In my judgment, although the judge did not explicitly state that he was proceeding with the trial of the action that is what he did. He certainly decided that the claimant had proved its case on the evidence before him. He did not hear Mr Horgan’s oral testimony but read his witness statement. If what took place was a trial, it would appear that in order for Mr Horgan’s witness statement to be admissible it would have had to be by reference to another Rule or an order of the court. The judge did not explicitly make an order to that effect. It may, however, be inferred that that is at least by implication what he did or intended to do. If he did not make such an order, that might be a ground on which his judgment could be challenged on appeal. However it seems to me clear that the decision made by the judge was that having regard to the evidence before him the claim had been proved on the balance of probabilities.

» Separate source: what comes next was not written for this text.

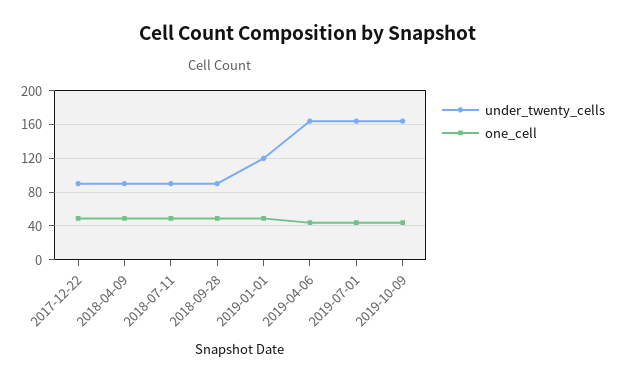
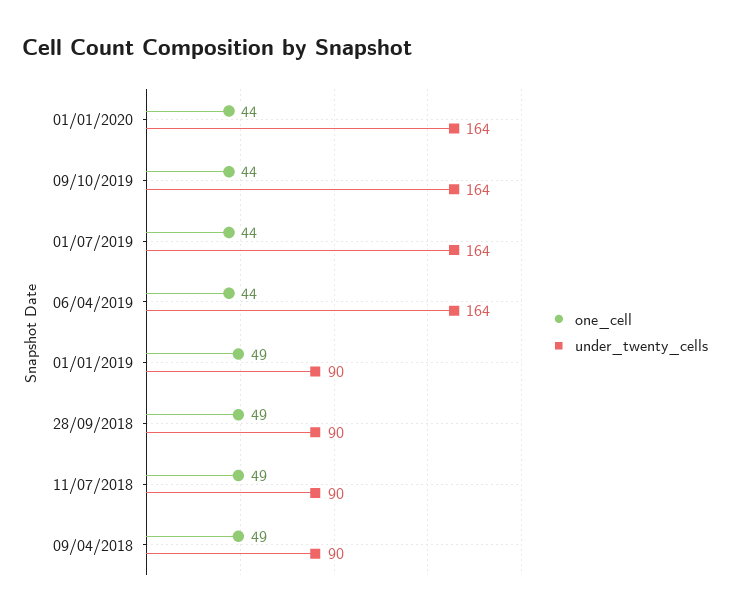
under_twenty_cells, 2017-12-22: 90 -> none
one_cell, 2017-12-22: 50 -> none
under_twenty_cells, 2019-01-01: 120 -> 90
one_cell, 01/01/2020: none -> 44
under_twenty_cells, 01/01/2020: none -> 164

That being so it was in my judgment a final decision within the definition of paragraph 2A.2. If, having read the evidence and amended particulars of claim and submissions, the judge had concluded either that it disclosed no reasonable cause of action or that on the balance of probabilities the claim was not proved by the evidence he would have been bound to dismiss the claim and enter judgment for Mr Macarthur. Thus having embarked on the process of reading the evidence and submissions his decision would have finally determined (subject to any possible appeal or detailed assessment of costs) the entire proceedings whichever way he decided the issues before him.
It follows that in my judgment Mr Murphy was right to suggest that any appeal against the decision of the judge that the claimant had proved its case and was therefore entitled to judgment would have to be made to the Court of Appeal. Not withstanding the claimant’s natural desire to avoid costs by the matter not being determined by me, it seems to me that I have no jurisdiction to entertain the appeal under ground three against that decision. Accordingly I do not entertain it and make no decision on it. In the light of my conclusion in respect of ground two this has no immediate practical effect.
It follows that in my view the decisions of judge Elly to strike out the defence and enter judgment for the claimant should be set aside pursuant to Part 39. It will now be necessary for steps to be taken to bring this matter to trial with all due expedition.